# TranSigner: assigning long RNA-seq reads to transcripts
TranSigner is a Python program that assigns long reads (compatible with both ONT and PacBio) to transcripts. This tool takes in a set of reads, and the assembled transcriptome. The transcriptome must be available in both fasta and gtf/gff formats. If you only have it in a gtf/gff format, you'll need to run [gffread](https://github.com/gpertea/gffread) as follows:
```
gffread -w transcripts.fa -g genome.fa transcripts.gtf
```
### Installation ###
You can install TranSigner with pip by running:
```
pip install transigner
```
or from source:
```
git clone https://github.com/haydenji0731/transigner transigner
cd transigner
python setup.py install
```
You also need [minimap2](https://github.com/lh3/minimap2) and [samtools](http://www.htslib.org/) installed. You can also use the precompiled binaries as long as they are available in your PATH. If you encounter trouble during installation, please open up a Github issue.
### Usage ###
TranSigner consists of three modules: align, prefilter, and em (short for expectation-maximization). You can check the arguments for each module by running:
```
transigner [module] -h
```
The `align` module takes a set of reads contained in a fastq file and align them to a transcriptome provided as a fasta file. See below:
```
transigner align -q reads.fastq -t transcripts.fa -d output_dir -o alignment.bam -p threads
```
Next, TranSigner processes the alignment results to compute compatibility scores between reads and transcripts and filter out alignments with questioning 5' and/or 3' end positions. The recommendedfilter thresholds differ by the read type:
```
transigner prefilter -a alignment.bam -t transcripts.fa -o output_dir --filter -tp -1 # noisy ONT direct RNA reads
transigner prefilter -a alignment.bam -t transcripts.fa -o output_dir --filter -tp -500 -fp -600 # ONT cDNA or PacBio IsoSeq
```
Finally, an expectation-maximization algorithm is run as follows:
```
transigner em -s output_dir/scores.tsv -i output_dir/ti.pkl -o output_dir --drop --use-score
```
By running all three modules, you'll obtain `abundances.tsv` and `assignments.tsv` files.
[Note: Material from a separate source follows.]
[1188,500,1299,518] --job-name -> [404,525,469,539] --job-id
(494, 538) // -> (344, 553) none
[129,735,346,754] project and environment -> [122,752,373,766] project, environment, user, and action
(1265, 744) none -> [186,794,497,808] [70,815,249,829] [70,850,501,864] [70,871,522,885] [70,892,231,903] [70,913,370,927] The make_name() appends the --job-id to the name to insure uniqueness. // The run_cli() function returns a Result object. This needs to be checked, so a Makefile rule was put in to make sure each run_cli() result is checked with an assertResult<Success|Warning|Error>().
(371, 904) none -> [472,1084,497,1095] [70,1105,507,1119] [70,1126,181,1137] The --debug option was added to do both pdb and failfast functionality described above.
See below for the header information for these files:
```
# abundances.tsv
transcript_id read_count relative_abundance
NR_024540.1 1.7149614376942495e-28 1.6757869165652874e-21
# assignments.tsv
read_id (transcript_id_1, read_fraction_1) (transcript_id_2, read_fraction_2) (transcript_id_3, read_fraction_3) ...
57ebcba2-cde0-4096-b9b9-9bdc4306cb6c (ENST00000559163, 6.640795584395568e-07) (ENST00000559884, 0.9507564850356304) (ENST00000354296, 0.04924285088481117)
```
You can also add the `--push` flag to obtain hard, 1-to-1 assignments between reads and transcripts.
### References ###
> Ji, H. J. and M. Pertea (2024). "Enhancing transcriptome expression quantification through accurate assignment of long RNA sequencing reads with TranSigner." bioRxiv: 2024.2004.2013.589356. [doi:https://doi.org/10.1101/2024.04.13.589356]
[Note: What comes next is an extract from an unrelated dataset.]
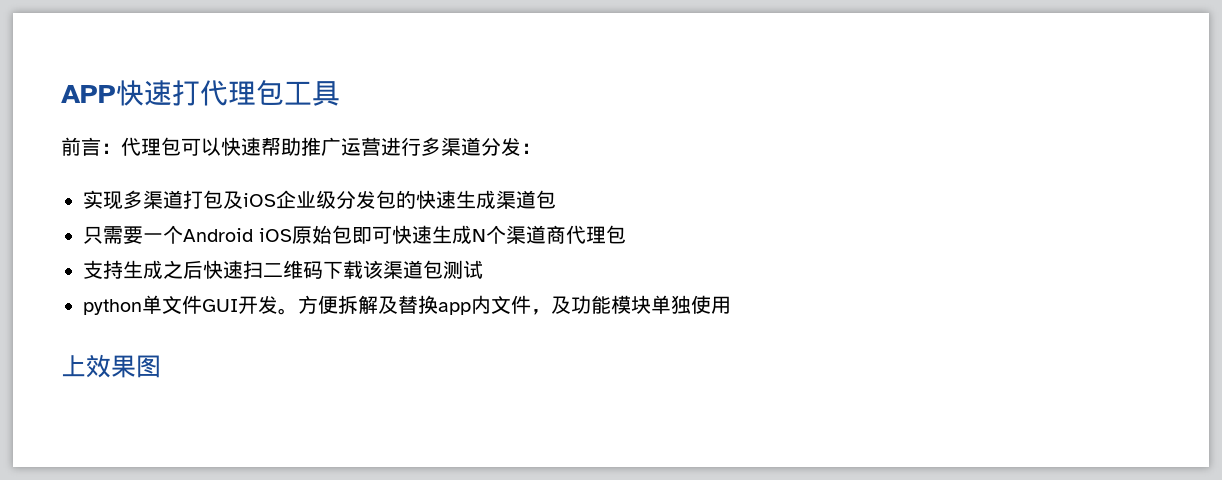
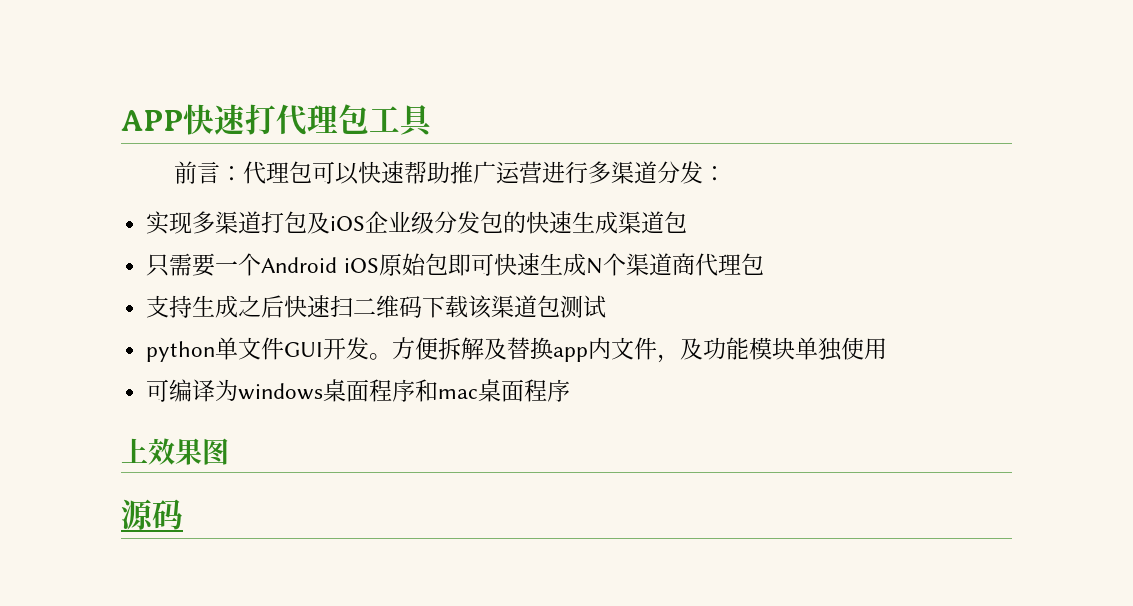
(731, 305) none -> [146,379,571,402] // 可编译为windows桌面程序和mac桌面程序
(161, 366) none -> [121,499,183,530] // 源码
> Pertea, G., & Pertea, M. (2020). GFF utilities: GffRead and GffCompare [version 2; peer review: 3 approved].
> *F1000Research*, **9**:304. [doi:10.12688/f1000research.23297.2]
> Danecek, P., Bonfield, J. K., Liddle, J., Marshall, J., Ohan, V., Pollard, M. O., ... & Li, H. (2021). Twelve years of SAMtools and BCFtools. *Gigascience*, > **10(2)**, giab008. [doi:10.1093/gigascience/giab008]
> Li, H. (2018). Minimap2: pairwise alignment for nucleotide sequences.
> *Bioinformatics*, **34**:3094-3100. [doi:10.1093/bioinformatics/bty191]
> Li, H. (2021). New strategies to improve minimap2 alignment accuracy.
> *Bioinformatics*, **37**:4572-4574. [doi:10.1093/bioinformatics/btab705]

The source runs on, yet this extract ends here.